Some day you will find me
Caught beneath the landslide
In a champagne supernova in the sky
Last night while sitting on set of CNBC’s Fast Money I got the following text from my main man and co-panelist Brian Kelly, who was sitting 5 feet away from me at the time:
To be fair, it was not one of my best “performances”. The problem is at this moment I have little to add (that I have not already screamed at you) about financial markets or current economic environment. I feel there is massive investor complacency given the rare but growing problem facing the global economy and that’s the death spiral of sovereign debt yields globally. Eventually it will take its toll on risk assets. Its all making me feel a tad melancholy 🙁
I’ll spare you the rants, I’ll just link to some recent ones with some choice quotes:
the U.S. Fed does nothing and remains vague about the course of monetary policy. This would cause increased uncertainty and Treasury yields make new lows, causing investor panic that the U.S. Fed lacks ammo if in fact we and the globe do in fact have a recession. In this scenario I think investors will focus on the countries and regions like Japan and Europe which make up the majority of sovereign debt in negative yields and consider just how their equity markets have fared over the last year as negatively yielding sovereign debt has exploded from $1 trillion to $10.5 trillion. Spoiler Alert: the Nikkei is down 20% from its 52 week year ago highs, as is the Euro Stoxx 50 (SX5E).

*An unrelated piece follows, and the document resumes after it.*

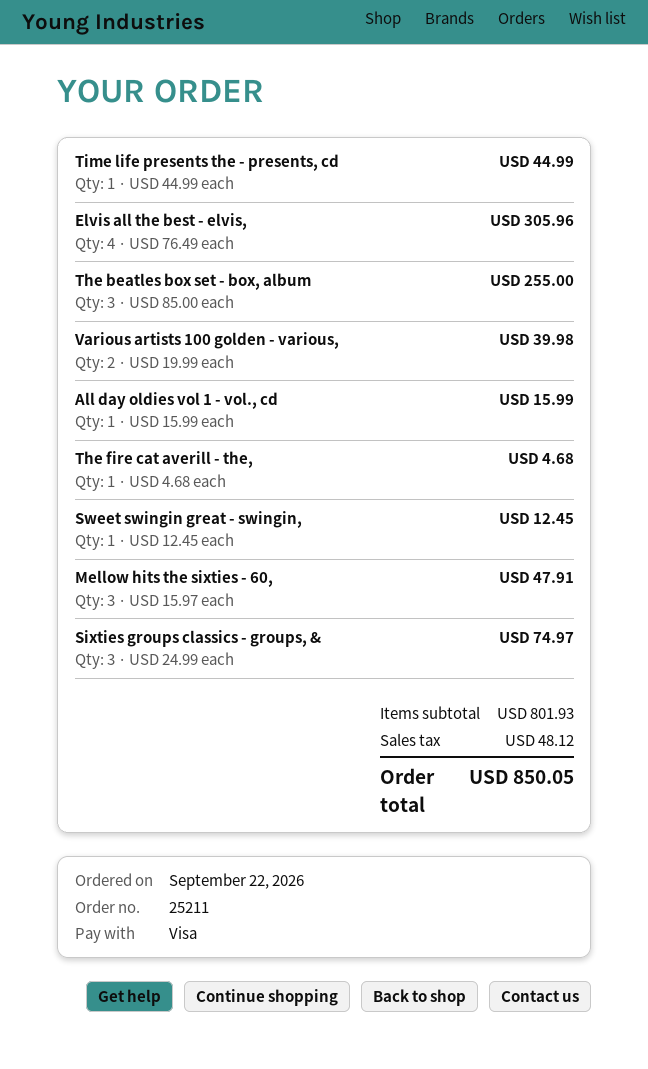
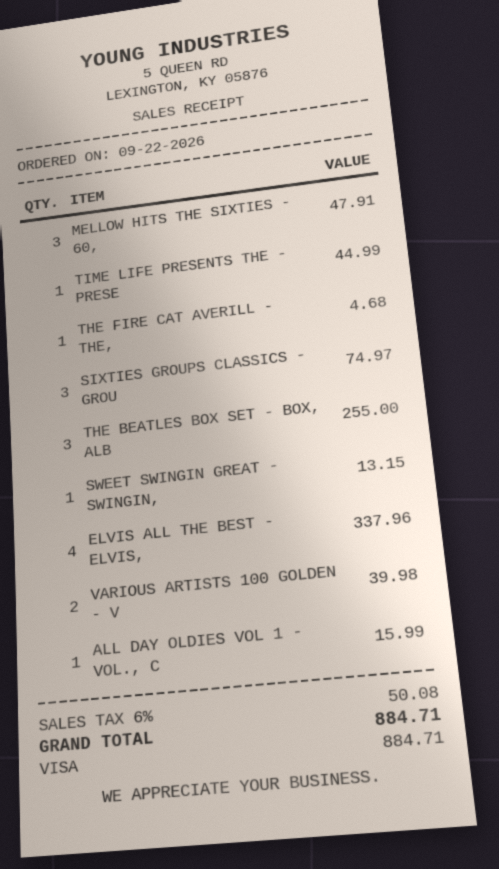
Elvis all the best - elvis,: 4 for 305.96 -> 4 for 337.96
Sweet swingin great - swingin,: 1 for 12.45 -> 1 for 13.15
tax: 48.12 -> 50.08
total: 850.05 -> 884.71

It’s been my view for a while now that the Federal Reserve has no real intent of normalizing interest rate policy anytime soon (given the state of the global economy) and the fragility of financial markets
Friday’s knee-jerk reaction lower in stocks after the weak jobs data suggests that bad news for our, and the global economy may start being taken as bad news for risk assets.
bad economic news, for now being viewed as bad for risk assets, which in my mind makes perfect sense as a continuation of this trend in the U.S. would very likely be coupled with increasingly dour data in Europe and emerging markets which would then start to increase the odds of a recession here at a time where corporate profits are already in a recession. And the big risk is that a global recession would come at a time when the the U.S. Federal Reserve had exhausted all traditional means of monetary stimulus at a time when more than $10 trillion of sovereign debt around the global is already below the zero interest bound. I’ll also remind you that in the last two instances when the S&P 500 (SPX) topped out prior to a recession in 2000 and 2007, the Fed Funds rate was at 5%, well above the current 25 bps today.
Remembering that in the height of the volatility in February, the U.S. Fed supposedly asked large financial institutions to consider the possibility of negative interest rates and their effects on their capital positions. This at a time when the ECB and the BOJ’s move to negative interest rates have had the exact opposite of the intended effect on their currencies (causing them to rise) and their stock market (causing them to decline). Some believe that the U.S. Fed will actually move towards yields below the zero interest bound in the event of a growth shock. Remember, for the most part they have exhausted most traditional means of stimulus and as the WSJ’s John Hilsenrath suggested on August 17th, 2015:
OK. I’LL STOP.
That doesn’t mean there aren’t tons of trading opportunities in the meantime, even from the long side. But all trading and investing in this environment should keep in mind that the basis for news highs for U.S. stocks is weak and who knows what lies beneath.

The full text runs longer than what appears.